Melbourne Airport has become the first airport in the world to process food waste onsite using insects through its cooperation with food waste management infrastructure start-up, Goterra.
Melbourne Airport claims the collaboration converts more than 2,000 kgs of food scraps and coffee grinds into fertiliser and protein each week, reducing the airport’s reliance on landfills.
Founded in 2015, Goterra creates modular waste management systems (AKA maggot robots) where insects convert waste into sustainable protein and fertiliser.
According to Nick Walker, Head of Environment & Sustainability at Melbourne Airport, the airport was researching various organic disposal options when it discovered Goterra, which it felt offered the best solution to reduce energy use, carbon emissions, and maximise the use of the organic waste.
Walker said that over 40 of the airport’s retailers send their waste to the Goterra unit, with further uptake anticipated for the future.
Image source: Melbourne Airport Linkedin
“The biggest challenge was making sure all of Melbourne Airport’s tenants had what they needed in order to use the system, and their waste contractor needed to have the right logistics in place,” Walker said of transitioning the airport to Goterra’s solutions. “The right location for the unit also needed to be found outside of our terminal building, and we had to overcome a few commissioning challenges. However, the system is working very well now and Melbourne Airport is pleased with the product and outcomes.”

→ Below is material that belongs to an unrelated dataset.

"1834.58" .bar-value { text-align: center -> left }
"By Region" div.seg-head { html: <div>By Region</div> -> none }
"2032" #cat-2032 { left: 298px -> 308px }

Goterra CEO Olympia Yarger said that the partnership has helped Goterra to build out an entire service protocol specific for airports.

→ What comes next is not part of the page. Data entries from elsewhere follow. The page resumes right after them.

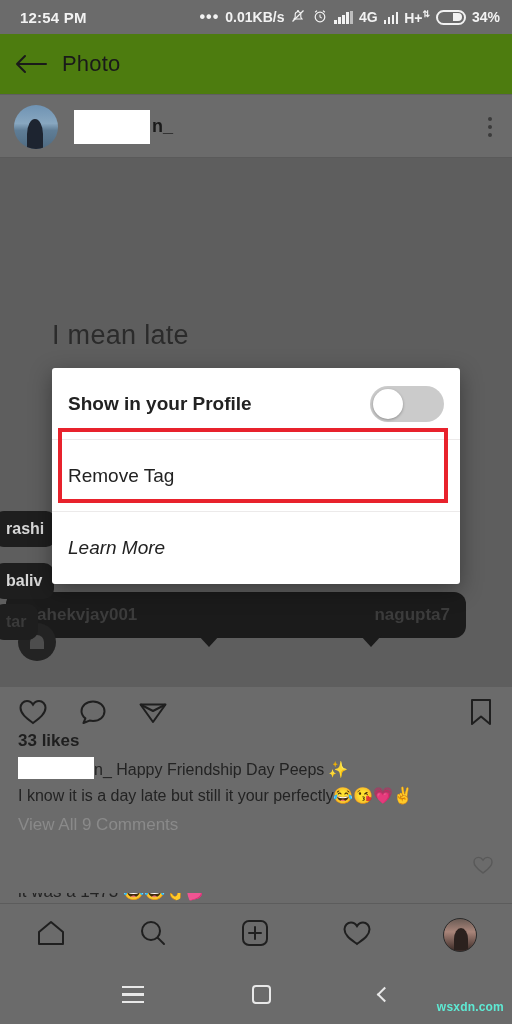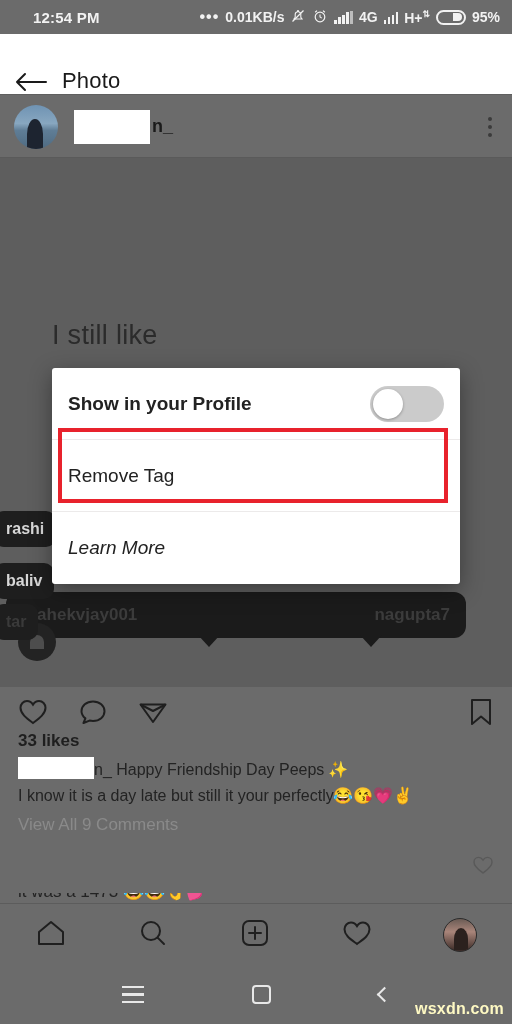"12:54 PM" .status-clock { margin-left: 21px -> 8px }
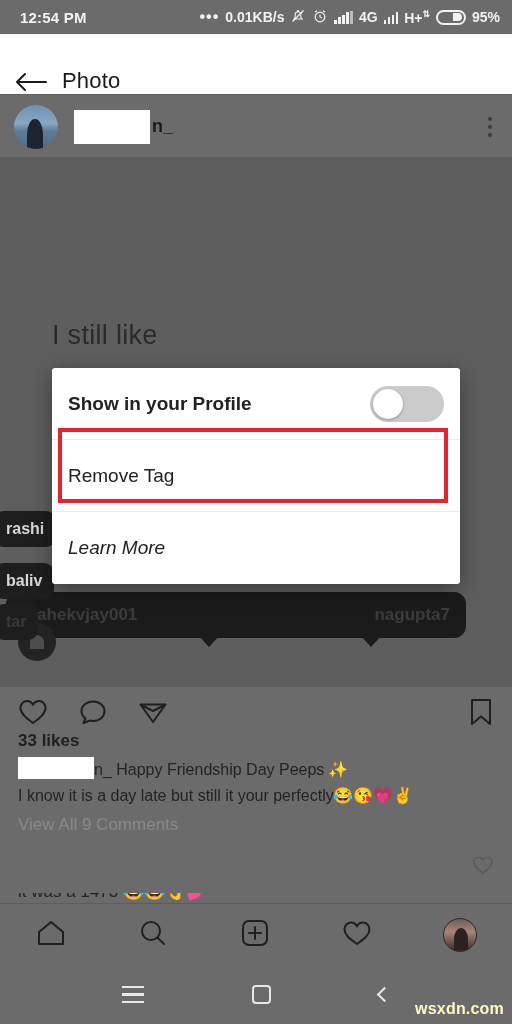"95%" span { text: 95% -> 34% }
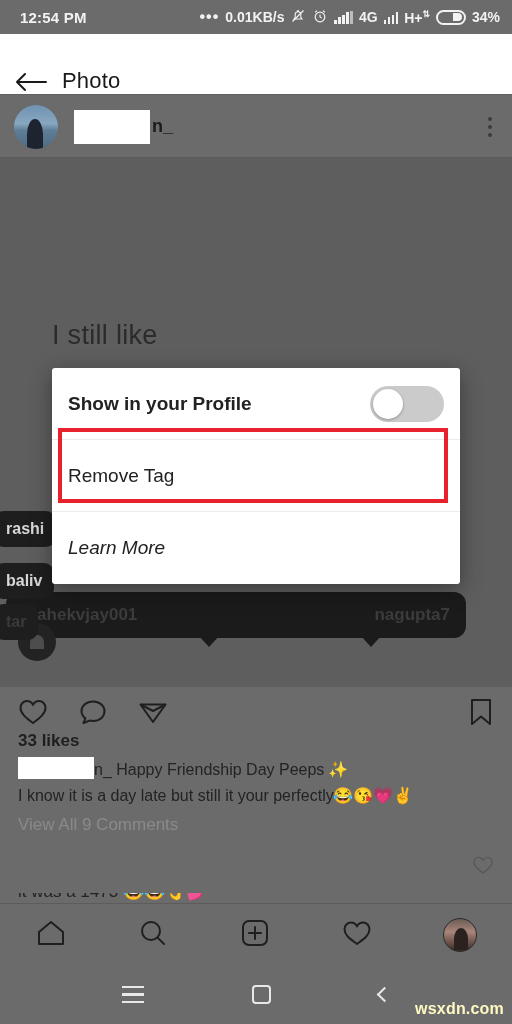"Photo" .appbar { align-items: flex-end -> center; background: #ffffff -> #4d7c0f }
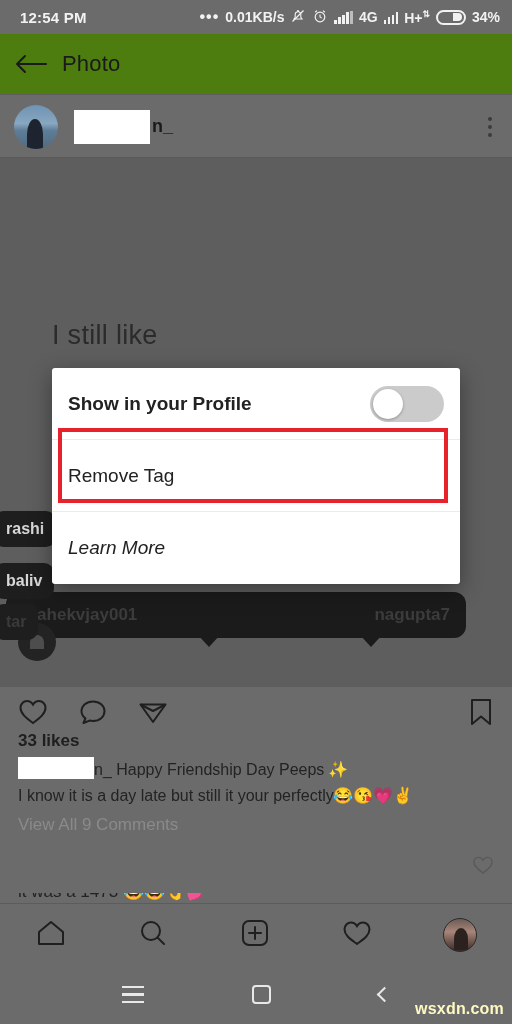"I still like" div.photo-text { text: still like -> mean late }
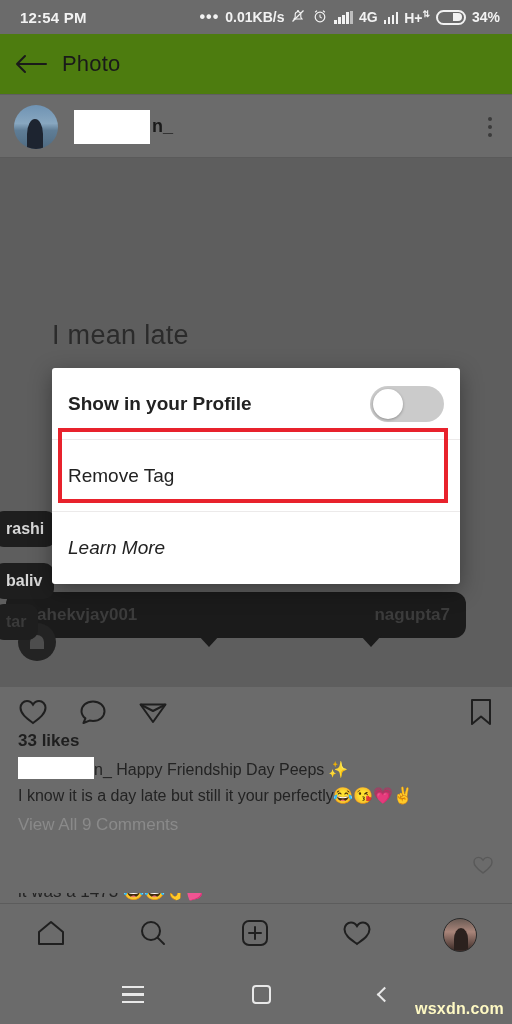"wsxdn.com" .watermark { color: #fef9c3 -> #5eead4; font-size: 16px -> 12px }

“It’s been an incredible opportunity to collaborate with and learn from one of the world’s best airports”, Yarger told Future Alternative.
Goterra CEO Olympia Yarger
Regarding the market for insect-farming, Yarger said the sector was still in its formative years, with less than 2,000 tonnes of protein being produced via insects in Australia a year, which is why Goterra is targeting different kinds of customers in the earlier stages.
Yarger said the start-up considers its solution a force multiplier across multiple different industries and organisations that generate large volumes of food and organic waste, which when coupled with its ability to integrate creates further opportunities for collaboration.
“At this stage of Goterra’s scale journey, we see councils who are seeking circular infrastructure to support their transition to a circular economy, as well as national and multinational manufacturers, distributors, and retailers as our most relevant customers today,” Yarger said.